Segment Start: INPUT DATA

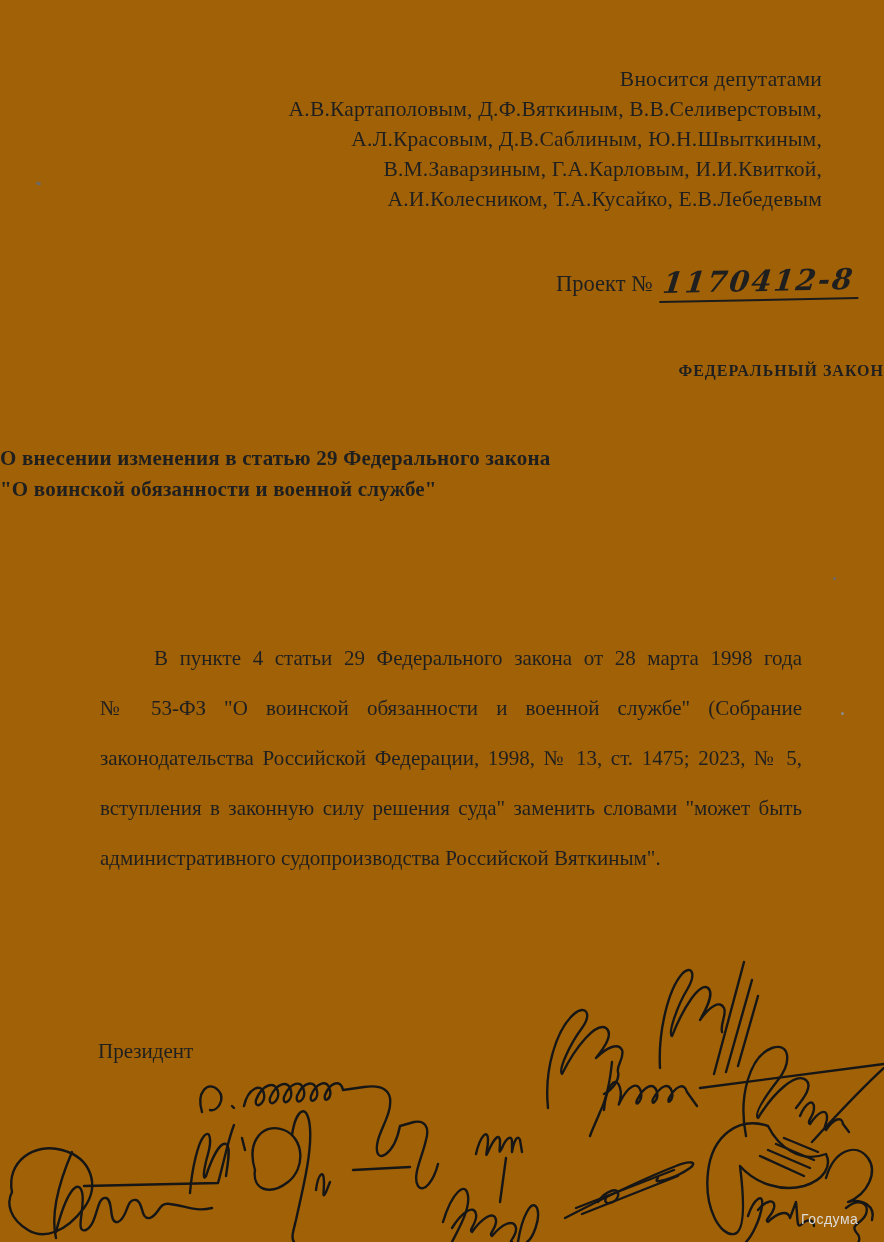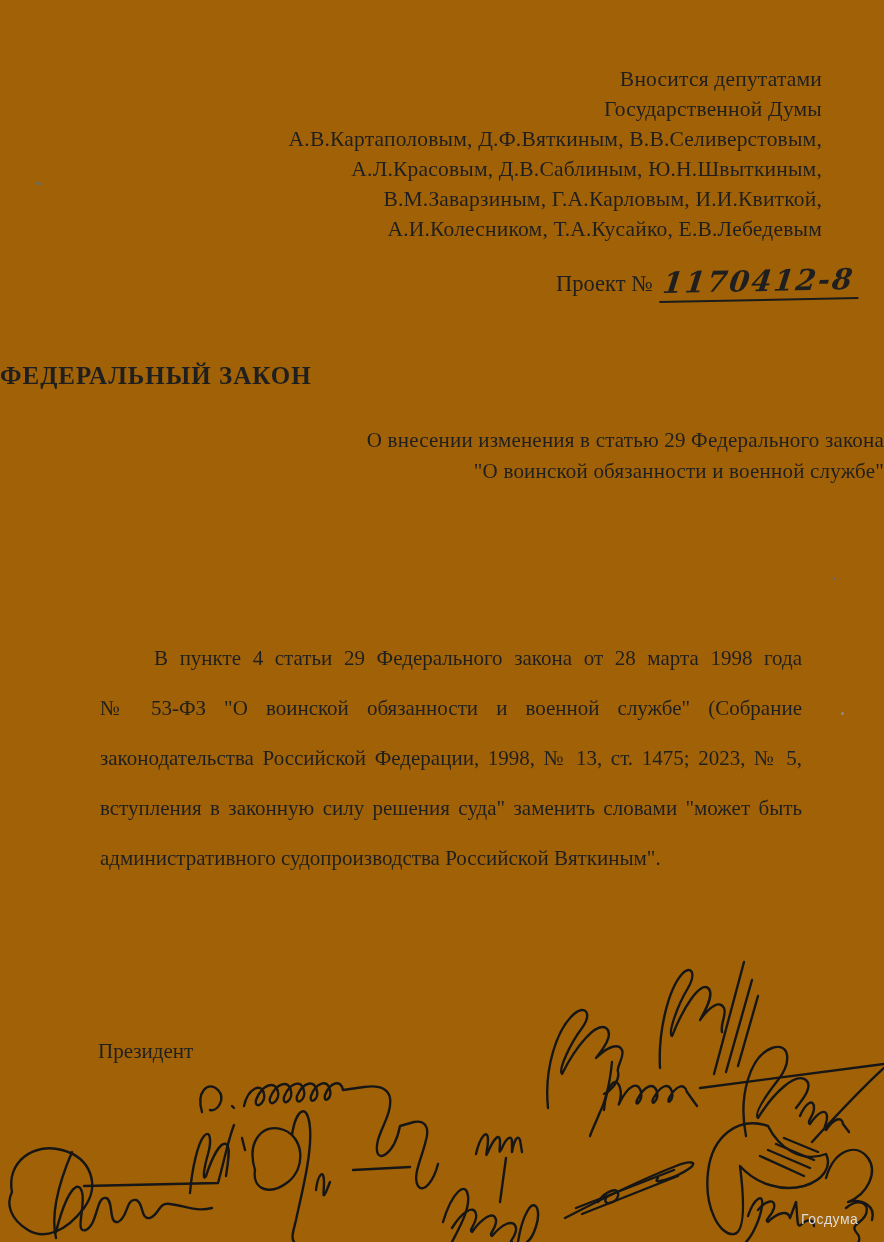--- a/index.html
+++ b/index.html
@@ -91,7 +91,6 @@
 
   <div class="header-block">
     <div>Вносится депутатами</div>
-    <div>Государственной Думы</div>
     <div>А.В.Картаполовым, Д.Ф.Вяткиным, В.В.Селиверстовым,</div>
     <div>А.Л.Красовым, Д.В.Саблиным, Ю.Н.Швыткиным,</div>
     <div>В.М.Заварзиным, Г.А.Карловым, И.И.Квиткой,</div>

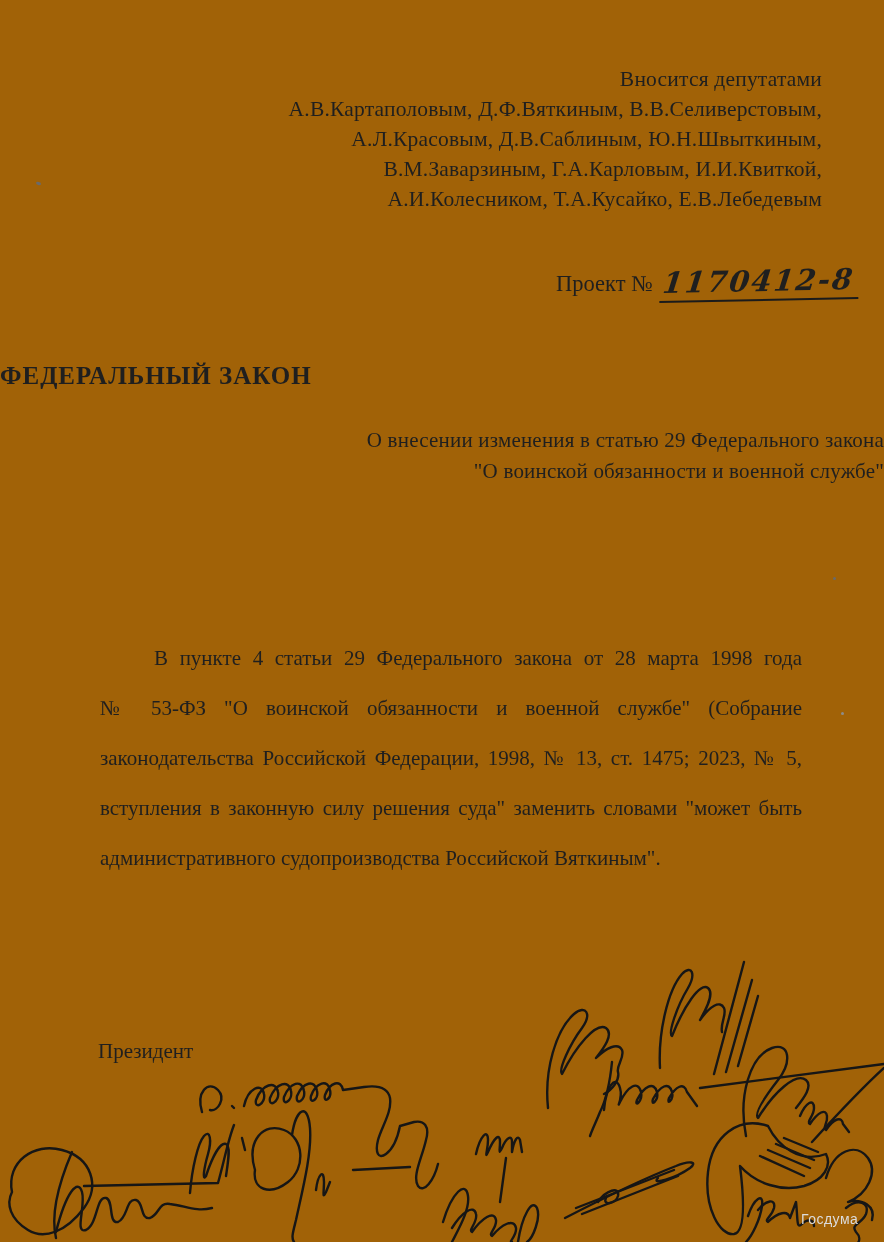--- a/index.html
+++ b/index.html
@@ -41,8 +41,8 @@
   }
   .law-title{
     position:absolute;top:362px;left:0;width:100%;
-    text-align:left;font-weight:bold;
-    font-size:25px;letter-spacing:1px;
+    text-align:right;font-weight:bold;
+    font-size:16px;letter-spacing:1px;
   }
   .law-subtitle{
     position:absolute;top:425px;left:0;width:100%;

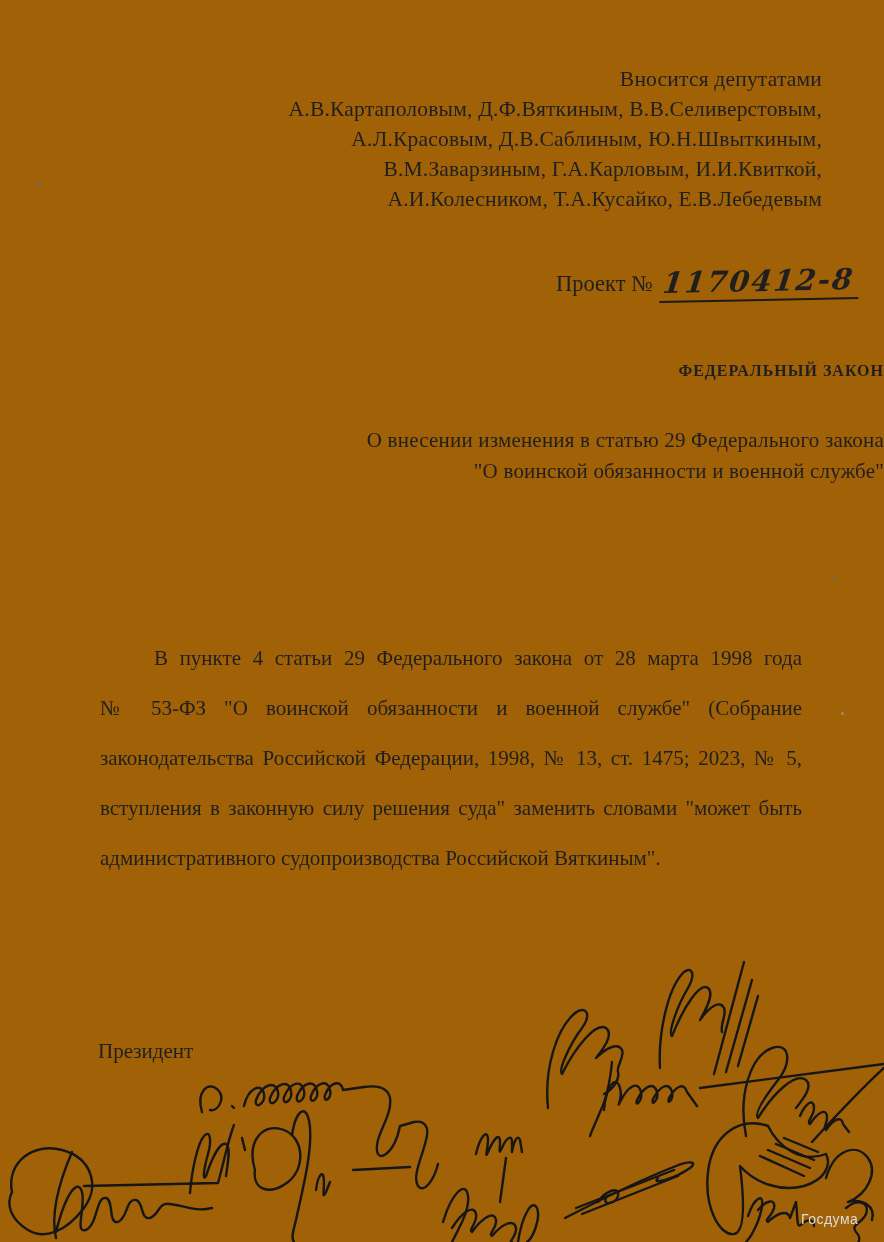--- a/index.html
+++ b/index.html
@@ -45,8 +45,8 @@
     font-size:16px;letter-spacing:1px;
   }
   .law-subtitle{
-    position:absolute;top:425px;left:0;width:100%;
-    text-align:right;font-weight:normal;
+    position:absolute;top:443px;left:0;width:100%;
+    text-align:left;font-weight:bold;
     font-size:21px;line-height:31px;letter-spacing:0.2px;
   }
   .body-par{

Segment End: INPUT DATA

ACTION ITEM: Please restate each entry exactly, but drop any picture it holds.

SOLUTION TO THE EXERCISE:
--- a/index.html
+++ b/index.html
@@ -91,7 +91,6 @@
 
   <div class="header-block">
     <div>Вносится депутатами</div>
-    <div>Государственной Думы</div>
     <div>А.В.Картаполовым, Д.Ф.Вяткиным, В.В.Селиверстовым,</div>
     <div>А.Л.Красовым, Д.В.Саблиным, Ю.Н.Швыткиным,</div>
     <div>В.М.Заварзиным, Г.А.Карловым, И.И.Квиткой,</div>

--- a/index.html
+++ b/index.html
@@ -41,8 +41,8 @@
   }
   .law-title{
     position:absolute;top:362px;left:0;width:100%;
-    text-align:left;font-weight:bold;
-    font-size:25px;letter-spacing:1px;
+    text-align:right;font-weight:bold;
+    font-size:16px;letter-spacing:1px;
   }
   .law-subtitle{
     position:absolute;top:425px;left:0;width:100%;

--- a/index.html
+++ b/index.html
@@ -45,8 +45,8 @@
     font-size:16px;letter-spacing:1px;
   }
   .law-subtitle{
-    position:absolute;top:425px;left:0;width:100%;
-    text-align:right;font-weight:normal;
+    position:absolute;top:443px;left:0;width:100%;
+    text-align:left;font-weight:bold;
     font-size:21px;line-height:31px;letter-spacing:0.2px;
   }
   .body-par{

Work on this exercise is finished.